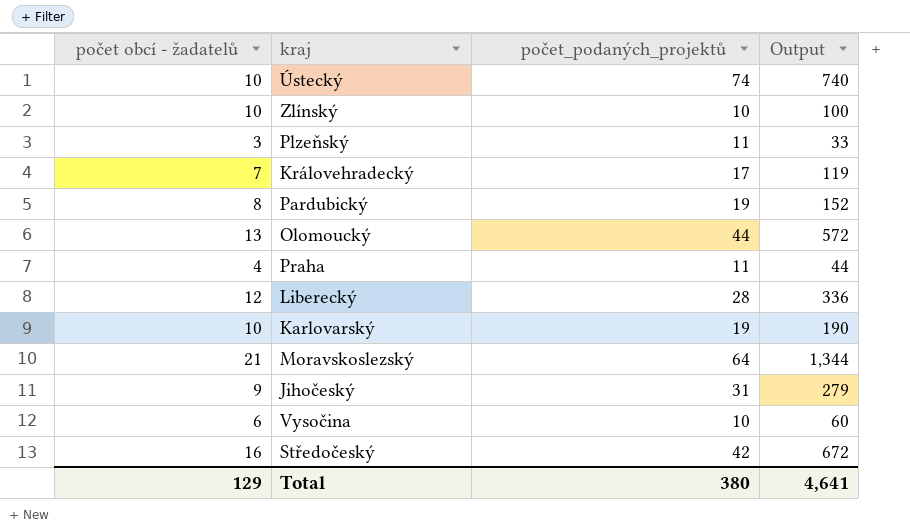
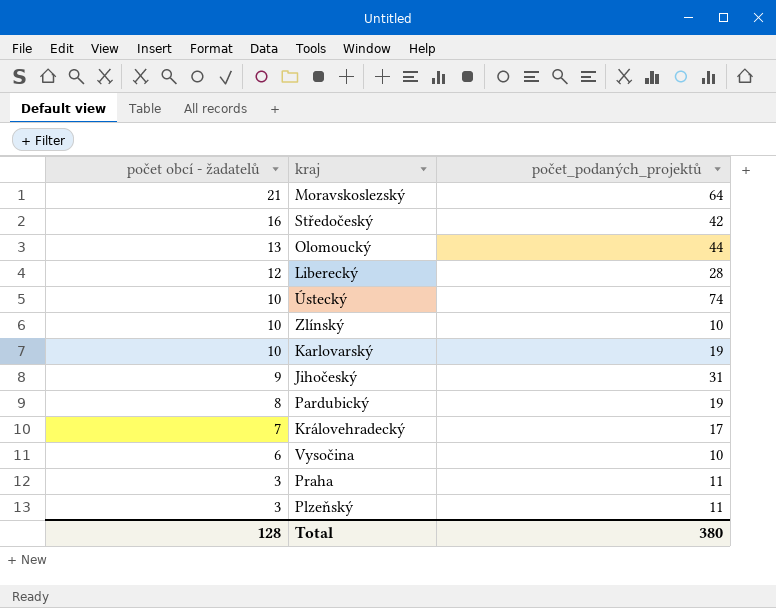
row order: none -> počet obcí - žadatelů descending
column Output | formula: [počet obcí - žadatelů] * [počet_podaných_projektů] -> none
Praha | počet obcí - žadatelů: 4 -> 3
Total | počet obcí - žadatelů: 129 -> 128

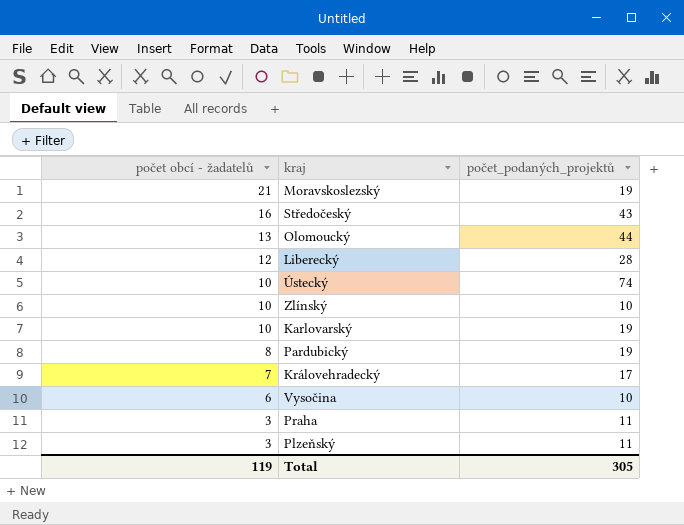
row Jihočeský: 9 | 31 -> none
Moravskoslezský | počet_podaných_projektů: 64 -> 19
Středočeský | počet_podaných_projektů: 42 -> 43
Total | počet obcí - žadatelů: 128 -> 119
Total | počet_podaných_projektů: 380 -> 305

• Task statement: Exactly how many lines of the data include the word "none"? Reply with that number only.

• Answer section: 3